Academic journal article Military Review

Testing Galula in Ameriyah: The People Are the Key

Academic journal article Military Review

Testing Galula in Ameriyah: The People Are the Key

Article excerpt


CRITICS OF THE ARMY'S FOCUS on counterinsurgency operations (COIN) have argued recently that the Army has developed a dogmatic approach to COIN. In particular, they question the assertion in Field Manual (FM) 3-24, Counterinsurgency, that the insurgents' ability to sustain popular support [for their cause] or at least acquiescence [to it]" is essential for an effective insurgency in the long term and is usually one of the insurgent's centers of gravity. (1) However, based on 14 months of COIN operations in northwest Baghdad, including in the Sunni neighborhood of Ameriyah, I think the authors of FM 3-24 got it right. While some have argued that the Army is approaching COIN in a dogmatic fashion, I disagree. I, for one, had not completely read the new FM, since it came out after we deployed. However, based on my previous study of COIN, I saw that gaining the trust of the local populace was essential to our operations. At least for our unit, it worked.

When we returned stateside, I had time to reflect and further study COIN, this time with a level of personal experience. Recently, I read David Galula's Counterinsurgency Warfare: Theory and Practice for the first time and found that, while his essay focuses on communist and colonial insurgencies, much is relevant to our current fight in Iraq. Like the authors of FM 3-24, Galula sees the support of the population as essential to defeating an insurgency. He sets forth four laws for conducting a counterinsurgency campaign:

* The support of the population is as necessary for the counterinsurgent as for the insurgent.

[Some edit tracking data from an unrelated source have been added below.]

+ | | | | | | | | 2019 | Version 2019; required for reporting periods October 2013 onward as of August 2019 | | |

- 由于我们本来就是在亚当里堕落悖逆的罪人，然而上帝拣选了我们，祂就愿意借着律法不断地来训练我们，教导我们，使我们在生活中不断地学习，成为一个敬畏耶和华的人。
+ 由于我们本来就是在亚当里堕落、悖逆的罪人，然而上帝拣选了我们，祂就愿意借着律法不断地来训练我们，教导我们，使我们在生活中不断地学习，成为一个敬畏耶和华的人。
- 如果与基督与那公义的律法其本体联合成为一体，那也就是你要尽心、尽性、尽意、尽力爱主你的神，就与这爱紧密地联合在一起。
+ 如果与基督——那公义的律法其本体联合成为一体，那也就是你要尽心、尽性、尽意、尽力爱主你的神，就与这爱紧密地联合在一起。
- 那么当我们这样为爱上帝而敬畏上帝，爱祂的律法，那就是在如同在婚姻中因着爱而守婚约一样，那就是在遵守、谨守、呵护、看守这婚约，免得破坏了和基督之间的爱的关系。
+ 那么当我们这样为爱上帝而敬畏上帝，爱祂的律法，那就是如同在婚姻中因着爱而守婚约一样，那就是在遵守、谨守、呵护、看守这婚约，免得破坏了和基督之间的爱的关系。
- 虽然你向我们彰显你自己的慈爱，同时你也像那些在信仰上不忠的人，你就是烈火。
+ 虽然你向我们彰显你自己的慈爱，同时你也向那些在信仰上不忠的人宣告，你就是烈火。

* Support is gained through an active minority.

* Support from the population is conditional.

* Intensity of effort and vastness of means are essential. (2)

First Battalion, 5th Cavalry, deployed to Iraq in October 2006 and assumed responsibility for the neighborhoods of Khadra and Ameriyah and the Airport Road from 8th Squadron, 10th Cavalry in late November. Shortly after the transfer of authority, our area of operations expanded to three times its original size to encompass the entire Mansour Security District, from Camp Liberty to the International Zone. We fell under the command of Colonel J.B. Burton and the Dagger Brigade Combat Team, 2d Brigade, 1st Infantry Division. Our task organization included only two mechanized infantry company teams. We had detached two tank platoons and company headquarters to serve as a military transition team (MiTT), and one tank company team was attached to another battalion. Our parent brigade, 2d Brigade, 1st Cavalry Division, also retained our engineer company. Burton provided us the brigade reconnaissance troop (BRT) with one platoon and a troop headquarters to help us with manpower challenges.


During the deployment, we faced the challenges of trying to moderate the sectarian violence permeating our operating environment. We benefitted from the increase in troops provided by the surge. Along with the other subordinate units of the Dagger Brigade, we pushed out into sector, establishing several combat outposts and joint security stations. We saw dramatic improvements in security when we changed our focus to establishing conditions to secure the population rather than transitioning responsibility to the Iraqi Security Forces (ISF). (Working closely with the Iraqi Army in continuing this focus will make the transition to full Iraqi control easier in the future.)


Se curing the population and gaining their trust was critical. It required disciplined Soldiers and leaders down to the squad level who had a basic understanding of COIN. We did not necessarily focus on winning the locals' hearts and minds. We just wanted them to trust us, the Iraqi Army, and the Iraqi government more than they trusted the insurgents, which in our area were dominated by Al-Qaeda in Iraq (AQI). …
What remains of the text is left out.